I am backpacker in Idaho. I do 90 percent of my hiking there.
With the recent rise in wolf population in Idaho i am looking to purchase a light weight handgun for wolf encounters. I am looking for something around 2-3 pounds, less 700 dollars. I am thinking a 4" barrell would be my best bet. There are bear and cougars around but I am more concerened with wolfs. What gun do you suggest?


----------



## nukehayes (Sep 22, 2006)

I would go with a revolver of some sort at least in .357Magnum. Taurus makes an excellent line of quality, low cost revolvers. I believe they are called the Trackers, I may be wrong. 5 or 6 shot .357 should be well within your price range and a 4" barrel is easily less than 3lbs.


----------



## nukehayes (Sep 22, 2006)

actually they come in .17 (probably not the best caliber for the job), .41Magnum, .44Magnum, and .410/.45LongColt. I would think a .44Spl would do the job just fine, easy on recoil too. Here's a link: http://www.taurususa.com/products/product-details.cfm?id=227&category=Revolver
MSRP is $584 weight is 34oz with a 4"barrel.


----------



## Old Padawan (Mar 16, 2007)

I would go with one of Smiths large Scandium revovers. They come in .357, .41, and 44. very light, a little rough to shoot but a good pack gun.


----------



## tony pasley (May 6, 2006)

I have an old Charter Arms Bulldog that has worked well when climbing, hiking,anfd rafting.


----------



## Baldy (Jun 21, 2006)

You can get a Ruger Redhawk for about $680 in .44mag at the gun shows around here. That's brand new in the box. You can get used S&W's for about $500 and up. I wouldn't want anything less than a .44mag if I was in grizz country. Wolfs can be taken out with a .38spl. Good luck.


----------



## viper101 (Feb 22, 2007)

go with a Glock 29 10mm or you can go with the full size Glock 20 10mm. 10mm is = to .41mag


----------



## PhilR. (Apr 25, 2007)

matt8rossi said:


> With the recent rise in wolf population in Idaho i am looking to purchase a light weight handgun for wolf encounters.
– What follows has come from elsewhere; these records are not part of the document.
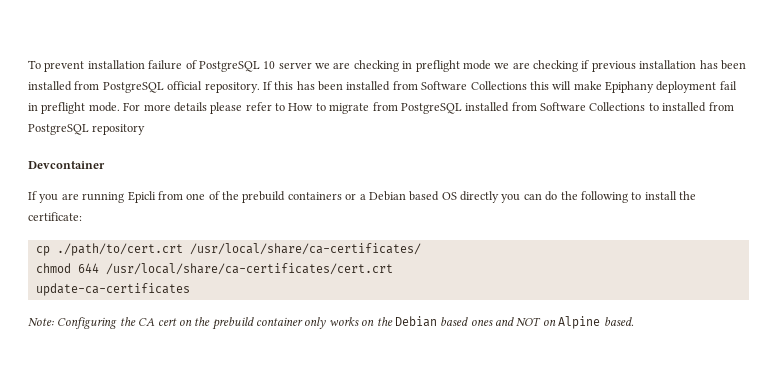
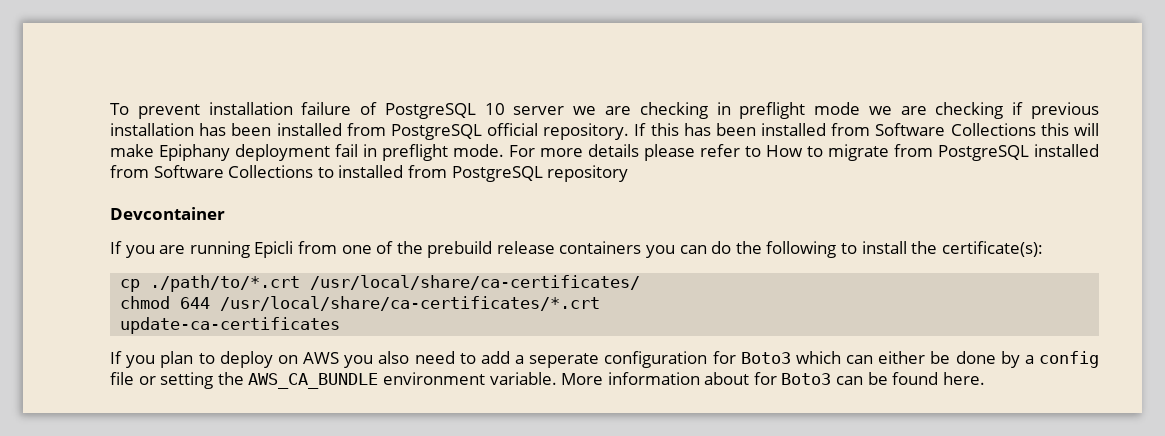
- If you are running Epicli from one of the prebuild containers or a Debian based OS directly you can do the following to install the certificate:
+ If you are running Epicli from one of the prebuild release containers you can do the following to install the certificate(s):
- cp ./path/to/cert.crt /usr/local/share/ca-certificates/
+ cp ./path/to/*.crt /usr/local/share/ca-certificates/
- chmod 644 /usr/local/share/ca-certificates/cert.crt
+ chmod 644 /usr/local/share/ca-certificates/*.crt
- Note: Configuring the CA cert on the prebuild container only works on the Debian based ones and NOT on Alpine based.
+ If you plan to deploy on AWS you also need to add a seperate configuration for Boto3 which can either be done by a config file or setting the AWS_CA_BUNDLE environment variable. More information about for Boto3 can be found here.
Yeah, 'cause wolves attacking humans has become _such_ a problem...

:roll:


----------



## Guest (Oct 2, 2007)

Ruger Redhawk with a 4" bbl should be more than enough and is built to last as long as you are able to walk. The S&W scandium are much lighter but the recoil can be brutal when practicing. They are both in 44 Mag.
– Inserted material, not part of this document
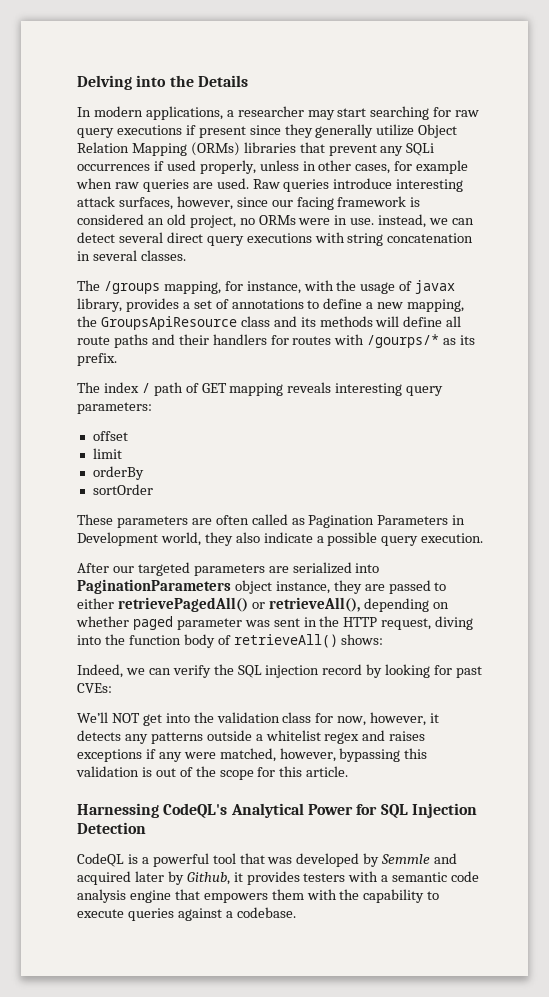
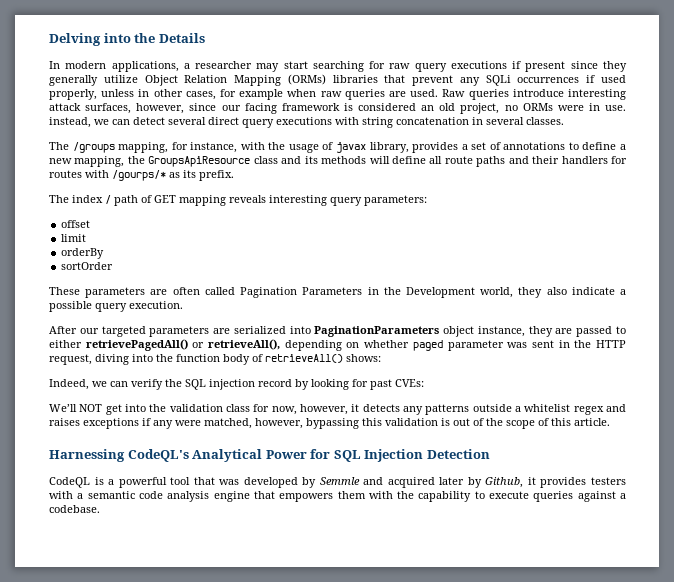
- These parameters are often called as Pagination Parameters in Development world, they also indicate a possible query execution.
+ These parameters are often called Pagination Parameters in the Development world, they also indicate a possible query execution.
- We’ll NOT get into the validation class for now, however, it detects any patterns outside a whitelist regex and raises exceptions if any were matched, however, bypassing this validation is out of the scope for this article.
+ We’ll NOT get into the validation class for now, however, it detects any patterns outside a whitelist regex and raises exceptions if any were matched, however, bypassing this validation is out of the scope of this article.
As far as your reason for purchasing hey any reason is a good one to buy a new gun.


----------



## nukehayes (Sep 22, 2006)

TerryP said:


> As far as your reason for purchasing hey any reason is a good one to buy a new gun.


+1:smt023


----------



## matt8rossi (Sep 26, 2007)

The wolf story worked on my wife so I am stiking with it.: smt023

Thanks for the advice. I see a lot of guns with smaller barrels then 4". I fiqured a 4" was about the right size for both light weight and higher accuracy. What does everyone else think?


----------



## nukehayes (Sep 22, 2006)

sounds like a winner, it still comes down to what you are comfortable with. It doesn't matter how big of a gun it is if you miss the target.


----------



## JimmySays (Jun 8, 2007)

viper101 said:


> go with a Glock 29 10mm or you can go with the full size Glock 20 10mm. 10mm is = to .41mag


Plus 1......better to have a 10mm or larger caliber in bear country.


----------



## hideit (Oct 3, 2007)

any 357 mag and practice with the light 38 spls
a lot of choices in weight and barrell length and a wide range of ballstic choices

for a pistol - for less than $700 i'd go Glock with 357 sig, 9mm or 45acp


----------